In the 1960s, then-university president Mark Scully issued a ban on students kissing on campus. The edict received mention in Reader's Digest, Nickell said. But he said the edict was impossible to enforce.
"It was source of amusement on the part of a lot of people," Nickell said.
Stacy, who has served as alumni director for 32 years, said the university is far different today than when she was a student.
"People have come and gone. Programs have come and gone," she said. "Nothing has stayed the same, except Academic Hall is in the same place."
mbliss@semissourian.com
335-6611, extension 123
SOUTHEAST THROUGH THE YEARS
* March 1873: Gov. Silas Woodson signs a bill establishing the Third District Normal School for Southeast Missouri.
* October 1873: Regents by a 4-3 vote choose Cape Girardeau over Arcadia as location for the college.
* December 1873: Regents choose Cape Girardeau hilltop as site for the college, but classes originally are held in a public school in the city.
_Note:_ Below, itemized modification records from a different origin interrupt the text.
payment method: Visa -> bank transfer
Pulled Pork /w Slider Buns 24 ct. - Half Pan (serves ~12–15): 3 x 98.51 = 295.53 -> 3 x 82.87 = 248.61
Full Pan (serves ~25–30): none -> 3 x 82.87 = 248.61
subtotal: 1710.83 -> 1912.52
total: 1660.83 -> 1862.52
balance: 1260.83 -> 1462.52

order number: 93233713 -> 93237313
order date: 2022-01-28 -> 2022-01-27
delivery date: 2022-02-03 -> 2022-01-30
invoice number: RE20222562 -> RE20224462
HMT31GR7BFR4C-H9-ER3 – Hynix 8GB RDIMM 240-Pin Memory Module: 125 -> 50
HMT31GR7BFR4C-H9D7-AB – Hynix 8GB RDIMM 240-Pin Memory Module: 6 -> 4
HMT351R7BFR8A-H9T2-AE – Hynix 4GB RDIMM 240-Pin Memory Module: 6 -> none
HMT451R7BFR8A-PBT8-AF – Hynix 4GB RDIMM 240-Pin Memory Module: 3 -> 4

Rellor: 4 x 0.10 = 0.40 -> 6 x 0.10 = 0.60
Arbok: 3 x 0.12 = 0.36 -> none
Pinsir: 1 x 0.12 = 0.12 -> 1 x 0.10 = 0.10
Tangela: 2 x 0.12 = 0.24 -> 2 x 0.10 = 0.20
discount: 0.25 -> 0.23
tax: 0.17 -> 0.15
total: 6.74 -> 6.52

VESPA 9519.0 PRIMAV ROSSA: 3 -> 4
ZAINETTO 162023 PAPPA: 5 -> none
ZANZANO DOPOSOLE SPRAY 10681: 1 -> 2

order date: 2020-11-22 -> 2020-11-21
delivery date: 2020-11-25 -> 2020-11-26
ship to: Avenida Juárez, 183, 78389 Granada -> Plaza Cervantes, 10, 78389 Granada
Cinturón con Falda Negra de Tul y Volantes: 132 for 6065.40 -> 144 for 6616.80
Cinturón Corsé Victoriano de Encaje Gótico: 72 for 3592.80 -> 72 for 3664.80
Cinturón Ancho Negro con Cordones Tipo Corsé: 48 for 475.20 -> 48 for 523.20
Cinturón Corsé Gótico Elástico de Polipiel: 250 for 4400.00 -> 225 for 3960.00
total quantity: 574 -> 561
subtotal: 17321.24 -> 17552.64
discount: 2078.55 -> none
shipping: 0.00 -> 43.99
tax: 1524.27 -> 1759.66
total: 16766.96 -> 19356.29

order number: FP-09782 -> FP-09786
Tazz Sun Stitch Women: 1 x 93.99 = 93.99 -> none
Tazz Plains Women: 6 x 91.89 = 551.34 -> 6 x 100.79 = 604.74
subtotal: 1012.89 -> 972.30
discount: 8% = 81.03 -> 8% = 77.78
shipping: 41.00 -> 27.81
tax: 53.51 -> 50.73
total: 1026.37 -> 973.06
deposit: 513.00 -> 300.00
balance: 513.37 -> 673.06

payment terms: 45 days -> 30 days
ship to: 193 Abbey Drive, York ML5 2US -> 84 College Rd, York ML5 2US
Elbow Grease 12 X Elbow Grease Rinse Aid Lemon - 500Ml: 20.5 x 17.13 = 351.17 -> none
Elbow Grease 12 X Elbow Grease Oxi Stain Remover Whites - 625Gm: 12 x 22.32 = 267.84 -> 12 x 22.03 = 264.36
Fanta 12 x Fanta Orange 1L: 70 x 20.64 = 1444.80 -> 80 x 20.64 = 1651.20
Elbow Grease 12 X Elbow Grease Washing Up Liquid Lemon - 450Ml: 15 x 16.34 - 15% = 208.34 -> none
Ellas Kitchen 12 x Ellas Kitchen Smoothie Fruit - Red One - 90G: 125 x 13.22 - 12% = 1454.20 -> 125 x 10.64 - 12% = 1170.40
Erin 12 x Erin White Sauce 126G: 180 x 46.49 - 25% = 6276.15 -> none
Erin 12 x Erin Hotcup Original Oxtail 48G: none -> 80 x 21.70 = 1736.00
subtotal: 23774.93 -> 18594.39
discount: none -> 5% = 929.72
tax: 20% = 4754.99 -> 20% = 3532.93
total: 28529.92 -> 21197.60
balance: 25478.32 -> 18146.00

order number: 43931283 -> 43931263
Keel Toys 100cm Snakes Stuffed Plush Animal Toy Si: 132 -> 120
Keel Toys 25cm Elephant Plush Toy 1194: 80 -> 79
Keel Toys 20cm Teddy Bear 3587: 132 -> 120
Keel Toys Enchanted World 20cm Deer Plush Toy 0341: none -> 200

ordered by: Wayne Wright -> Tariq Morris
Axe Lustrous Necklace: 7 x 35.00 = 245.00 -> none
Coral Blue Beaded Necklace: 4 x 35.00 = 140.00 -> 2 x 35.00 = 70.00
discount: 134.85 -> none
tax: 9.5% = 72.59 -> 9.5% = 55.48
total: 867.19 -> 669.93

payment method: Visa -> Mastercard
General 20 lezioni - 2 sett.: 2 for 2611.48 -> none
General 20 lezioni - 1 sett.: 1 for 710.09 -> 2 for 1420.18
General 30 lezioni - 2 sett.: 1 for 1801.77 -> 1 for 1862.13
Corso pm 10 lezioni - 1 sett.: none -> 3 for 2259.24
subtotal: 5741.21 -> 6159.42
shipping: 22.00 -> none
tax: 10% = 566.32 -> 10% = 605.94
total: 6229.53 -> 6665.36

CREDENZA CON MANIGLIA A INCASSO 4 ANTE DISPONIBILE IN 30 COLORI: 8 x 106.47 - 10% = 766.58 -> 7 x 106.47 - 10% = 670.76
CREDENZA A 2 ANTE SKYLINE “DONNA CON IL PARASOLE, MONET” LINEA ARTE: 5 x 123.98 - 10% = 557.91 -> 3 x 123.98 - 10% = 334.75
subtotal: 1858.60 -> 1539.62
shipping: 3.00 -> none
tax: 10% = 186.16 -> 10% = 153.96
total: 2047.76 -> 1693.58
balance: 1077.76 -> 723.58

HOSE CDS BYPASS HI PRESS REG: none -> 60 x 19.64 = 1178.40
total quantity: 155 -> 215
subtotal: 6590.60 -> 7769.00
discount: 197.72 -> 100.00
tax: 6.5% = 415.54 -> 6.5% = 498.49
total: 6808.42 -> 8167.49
Lucius Cheney hired as first president.
* 1875: The old Normal School building is constructed.
* 1876: Alfred Kirk hired as school president.
* 1877: Charles Dutcher named school president.
* 1880: Richard Norton becomes president.
* 1893: Willard Vandiver hired as school president.
* 1897: John McGhee hired as president.
* 1899: Washington Dearmont becomes president.
* 1902: Normal building destroyed by fire.
* 1905: Academic Hall opened.
* 1919: School renamed the Southeast Missouri State Teachers College.
* 1921: Joseph Serena named president.
* 1933: Walter Parker hired as university president.
* 1945: College renamed Southeast Missouri State College.
* 1954: School admitted its first black student.
* 1956: Mark Scully named president.
* 1972: School becomes Southeast Missouri State University.
* 1975: Robert Leestamper hired as university president.
* 1979: Bill Stacy becomes president.
* 1989: Robert Foster named president.
* 1990: Kala Stroup hired as president.
* 1995: Bill Atchley becomes president.
* 1996: Dale Nitzschke named president.
* 1998: Southeast buys former Catholic seminary and announces plans to turn it into a River Campus school for the visual and performing arts.
* 1999: Ken Dobbins named president.
* 2004: Regents scrap the school's traditional Indian nicknames and adopt a new name, Redhawks, and a new mascot.
* 2005: Southeast prepares to start construction of its new River Campus.